__Task directions__.
Without the pictures, print each of the records below exactly as it appears.

__Records provided__.
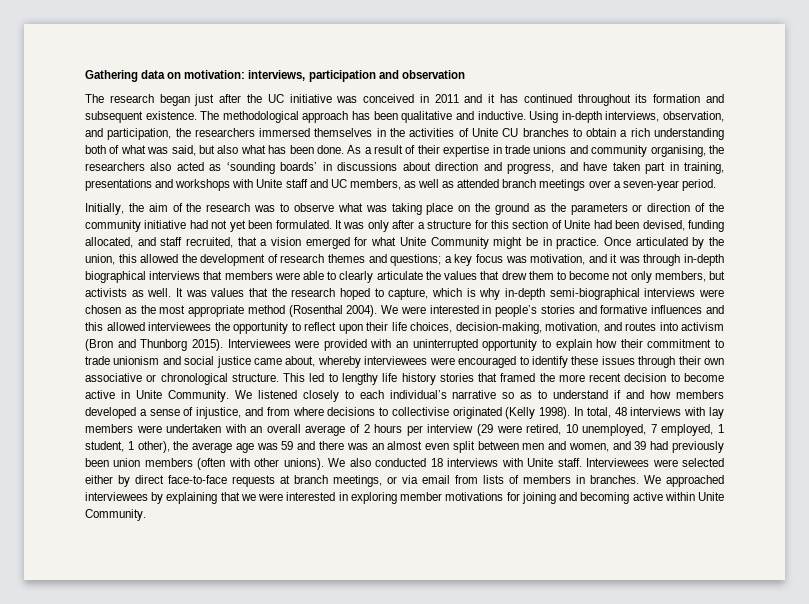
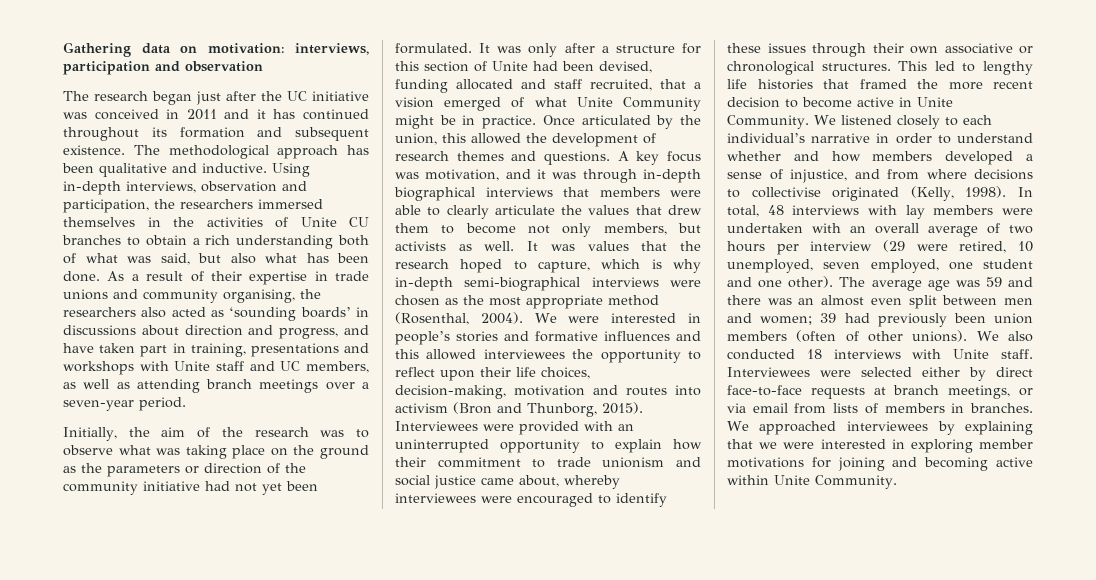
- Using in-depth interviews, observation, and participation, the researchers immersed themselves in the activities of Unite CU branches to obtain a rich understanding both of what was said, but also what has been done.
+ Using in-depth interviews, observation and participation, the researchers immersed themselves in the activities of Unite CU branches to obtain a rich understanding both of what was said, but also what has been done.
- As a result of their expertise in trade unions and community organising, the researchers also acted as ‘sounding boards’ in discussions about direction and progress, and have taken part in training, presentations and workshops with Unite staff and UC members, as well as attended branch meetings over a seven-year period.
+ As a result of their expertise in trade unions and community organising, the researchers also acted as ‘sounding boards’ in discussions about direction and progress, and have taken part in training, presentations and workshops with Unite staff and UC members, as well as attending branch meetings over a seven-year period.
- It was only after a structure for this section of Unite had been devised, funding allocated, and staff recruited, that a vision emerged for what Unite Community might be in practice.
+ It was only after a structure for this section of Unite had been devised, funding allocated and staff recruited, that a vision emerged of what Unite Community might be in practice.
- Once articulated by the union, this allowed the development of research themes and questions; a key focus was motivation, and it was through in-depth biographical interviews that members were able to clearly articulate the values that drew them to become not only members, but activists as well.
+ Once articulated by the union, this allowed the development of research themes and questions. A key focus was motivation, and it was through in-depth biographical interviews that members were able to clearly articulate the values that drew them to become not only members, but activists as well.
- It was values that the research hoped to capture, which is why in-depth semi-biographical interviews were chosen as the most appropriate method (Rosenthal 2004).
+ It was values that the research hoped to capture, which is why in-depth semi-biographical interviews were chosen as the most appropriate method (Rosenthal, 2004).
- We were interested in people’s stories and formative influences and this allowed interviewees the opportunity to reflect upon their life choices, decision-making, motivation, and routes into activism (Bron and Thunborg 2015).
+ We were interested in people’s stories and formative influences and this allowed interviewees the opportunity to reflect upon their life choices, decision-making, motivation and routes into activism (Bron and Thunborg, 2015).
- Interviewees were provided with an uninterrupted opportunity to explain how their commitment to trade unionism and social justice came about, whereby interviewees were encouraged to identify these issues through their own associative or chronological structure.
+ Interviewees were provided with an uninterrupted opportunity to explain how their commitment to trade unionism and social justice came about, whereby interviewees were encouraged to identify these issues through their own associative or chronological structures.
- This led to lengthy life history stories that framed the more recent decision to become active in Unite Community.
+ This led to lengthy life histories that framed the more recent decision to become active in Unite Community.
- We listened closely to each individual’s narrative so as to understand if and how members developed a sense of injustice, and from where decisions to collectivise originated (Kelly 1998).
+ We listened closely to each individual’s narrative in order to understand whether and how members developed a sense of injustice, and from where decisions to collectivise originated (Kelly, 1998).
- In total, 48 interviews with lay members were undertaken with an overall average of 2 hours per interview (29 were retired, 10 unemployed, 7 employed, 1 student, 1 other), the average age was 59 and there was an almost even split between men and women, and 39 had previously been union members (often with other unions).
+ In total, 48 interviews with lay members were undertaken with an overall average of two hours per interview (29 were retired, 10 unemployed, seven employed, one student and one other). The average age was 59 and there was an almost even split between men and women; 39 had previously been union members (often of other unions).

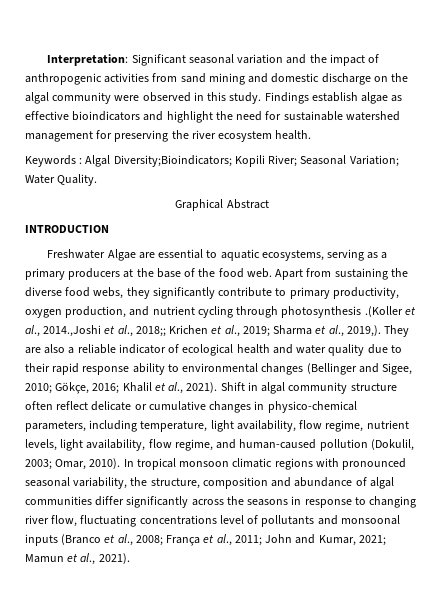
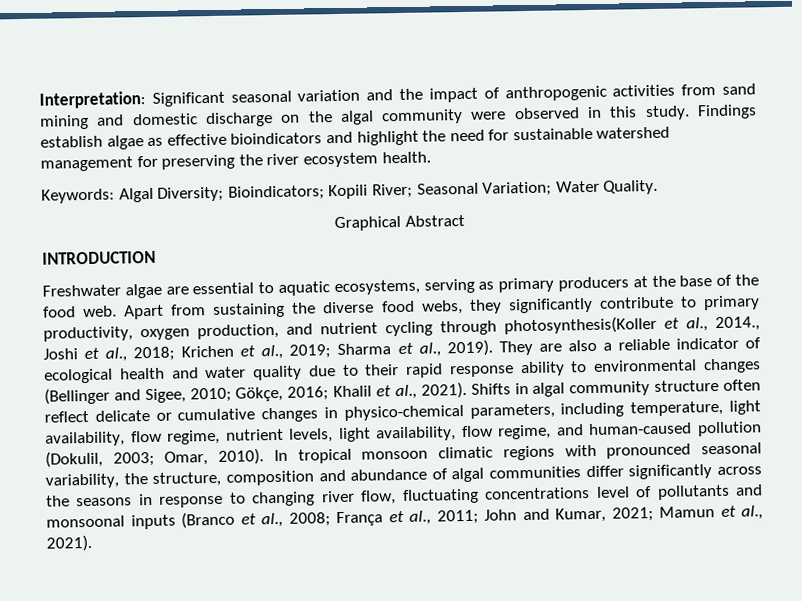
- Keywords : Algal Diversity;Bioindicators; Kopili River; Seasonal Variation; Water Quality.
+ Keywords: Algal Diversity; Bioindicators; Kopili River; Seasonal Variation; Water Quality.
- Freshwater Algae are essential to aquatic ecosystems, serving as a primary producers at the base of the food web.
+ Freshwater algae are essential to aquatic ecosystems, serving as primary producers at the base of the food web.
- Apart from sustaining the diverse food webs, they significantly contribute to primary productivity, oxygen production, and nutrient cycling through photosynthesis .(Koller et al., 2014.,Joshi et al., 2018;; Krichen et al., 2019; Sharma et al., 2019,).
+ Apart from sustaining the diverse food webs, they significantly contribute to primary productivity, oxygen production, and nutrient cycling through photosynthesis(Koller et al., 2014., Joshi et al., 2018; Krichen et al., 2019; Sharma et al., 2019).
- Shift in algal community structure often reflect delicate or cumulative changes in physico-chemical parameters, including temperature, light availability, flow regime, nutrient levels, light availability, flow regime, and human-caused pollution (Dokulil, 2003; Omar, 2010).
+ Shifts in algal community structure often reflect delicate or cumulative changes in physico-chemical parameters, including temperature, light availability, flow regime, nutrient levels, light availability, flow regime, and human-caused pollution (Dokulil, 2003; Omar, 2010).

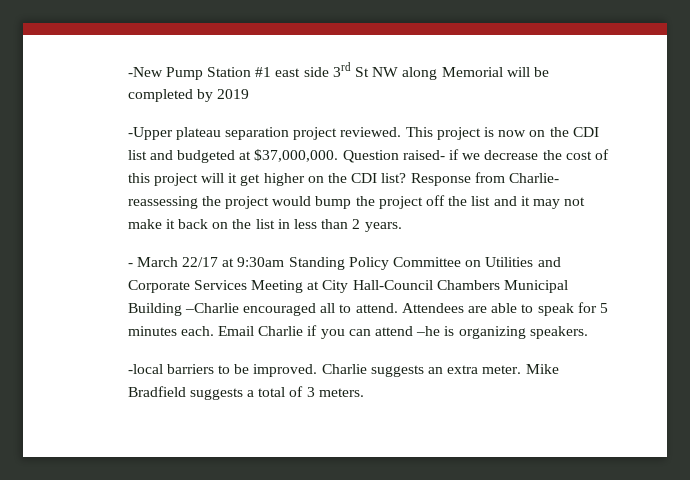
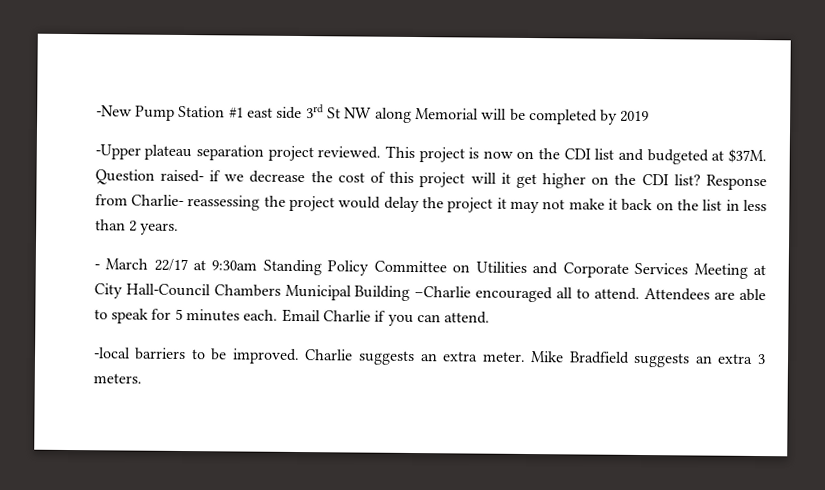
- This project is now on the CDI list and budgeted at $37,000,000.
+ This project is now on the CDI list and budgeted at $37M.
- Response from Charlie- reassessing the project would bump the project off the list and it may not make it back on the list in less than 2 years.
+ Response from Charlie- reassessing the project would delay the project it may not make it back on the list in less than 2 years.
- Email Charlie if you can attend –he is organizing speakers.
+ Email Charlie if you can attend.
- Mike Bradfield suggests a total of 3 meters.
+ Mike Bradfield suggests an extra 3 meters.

__Output for this task__.
- Using in-depth interviews, observation, and participation, the researchers immersed themselves in the activities of Unite CU branches to obtain a rich understanding both of what was said, but also what has been done.
+ Using in-depth interviews, observation and participation, the researchers immersed themselves in the activities of Unite CU branches to obtain a rich understanding both of what was said, but also what has been done.
- As a result of their expertise in trade unions and community organising, the researchers also acted as ‘sounding boards’ in discussions about direction and progress, and have taken part in training, presentations and workshops with Unite staff and UC members, as well as attended branch meetings over a seven-year period.
+ As a result of their expertise in trade unions and community organising, the researchers also acted as ‘sounding boards’ in discussions about direction and progress, and have taken part in training, presentations and workshops with Unite staff and UC members, as well as attending branch meetings over a seven-year period.
- It was only after a structure for this section of Unite had been devised, funding allocated, and staff recruited, that a vision emerged for what Unite Community might be in practice.
+ It was only after a structure for this section of Unite had been devised, funding allocated and staff recruited, that a vision emerged of what Unite Community might be in practice.
- Once articulated by the union, this allowed the development of research themes and questions; a key focus was motivation, and it was through in-depth biographical interviews that members were able to clearly articulate the values that drew them to become not only members, but activists as well.
+ Once articulated by the union, this allowed the development of research themes and questions. A key focus was motivation, and it was through in-depth biographical interviews that members were able to clearly articulate the values that drew them to become not only members, but activists as well.
- It was values that the research hoped to capture, which is why in-depth semi-biographical interviews were chosen as the most appropriate method (Rosenthal 2004).
+ It was values that the research hoped to capture, which is why in-depth semi-biographical interviews were chosen as the most appropriate method (Rosenthal, 2004).
- We were interested in people’s stories and formative influences and this allowed interviewees the opportunity to reflect upon their life choices, decision-making, motivation, and routes into activism (Bron and Thunborg 2015).
+ We were interested in people’s stories and formative influences and this allowed interviewees the opportunity to reflect upon their life choices, decision-making, motivation and routes into activism (Bron and Thunborg, 2015).
- Interviewees were provided with an uninterrupted opportunity to explain how their commitment to trade unionism and social justice came about, whereby interviewees were encouraged to identify these issues through their own associative or chronological structure.
+ Interviewees were provided with an uninterrupted opportunity to explain how their commitment to trade unionism and social justice came about, whereby interviewees were encouraged to identify these issues through their own associative or chronological structures.
- This led to lengthy life history stories that framed the more recent decision to become active in Unite Community.
+ This led to lengthy life histories that framed the more recent decision to become active in Unite Community.
- We listened closely to each individual’s narrative so as to understand if and how members developed a sense of injustice, and from where decisions to collectivise originated (Kelly 1998).
+ We listened closely to each individual’s narrative in order to understand whether and how members developed a sense of injustice, and from where decisions to collectivise originated (Kelly, 1998).
- In total, 48 interviews with lay members were undertaken with an overall average of 2 hours per interview (29 were retired, 10 unemployed, 7 employed, 1 student, 1 other), the average age was 59 and there was an almost even split between men and women, and 39 had previously been union members (often with other unions).
+ In total, 48 interviews with lay members were undertaken with an overall average of two hours per interview (29 were retired, 10 unemployed, seven employed, one student and one other). The average age was 59 and there was an almost even split between men and women; 39 had previously been union members (often of other unions).

- Keywords : Algal Diversity;Bioindicators; Kopili River; Seasonal Variation; Water Quality.
+ Keywords: Algal Diversity; Bioindicators; Kopili River; Seasonal Variation; Water Quality.
- Freshwater Algae are essential to aquatic ecosystems, serving as a primary producers at the base of the food web.
+ Freshwater algae are essential to aquatic ecosystems, serving as primary producers at the base of the food web.
- Apart from sustaining the diverse food webs, they significantly contribute to primary productivity, oxygen production, and nutrient cycling through photosynthesis .(Koller et al., 2014.,Joshi et al., 2018;; Krichen et al., 2019; Sharma et al., 2019,).
+ Apart from sustaining the diverse food webs, they significantly contribute to primary productivity, oxygen production, and nutrient cycling through photosynthesis(Koller et al., 2014., Joshi et al., 2018; Krichen et al., 2019; Sharma et al., 2019).
- Shift in algal community structure often reflect delicate or cumulative changes in physico-chemical parameters, including temperature, light availability, flow regime, nutrient levels, light availability, flow regime, and human-caused pollution (Dokulil, 2003; Omar, 2010).
+ Shifts in algal community structure often reflect delicate or cumulative changes in physico-chemical parameters, including temperature, light availability, flow regime, nutrient levels, light availability, flow regime, and human-caused pollution (Dokulil, 2003; Omar, 2010).

- This project is now on the CDI list and budgeted at $37,000,000.
+ This project is now on the CDI list and budgeted at $37M.
- Response from Charlie- reassessing the project would bump the project off the list and it may not make it back on the list in less than 2 years.
+ Response from Charlie- reassessing the project would delay the project it may not make it back on the list in less than 2 years.
- Email Charlie if you can attend –he is organizing speakers.
+ Email Charlie if you can attend.
- Mike Bradfield suggests a total of 3 meters.
+ Mike Bradfield suggests an extra 3 meters.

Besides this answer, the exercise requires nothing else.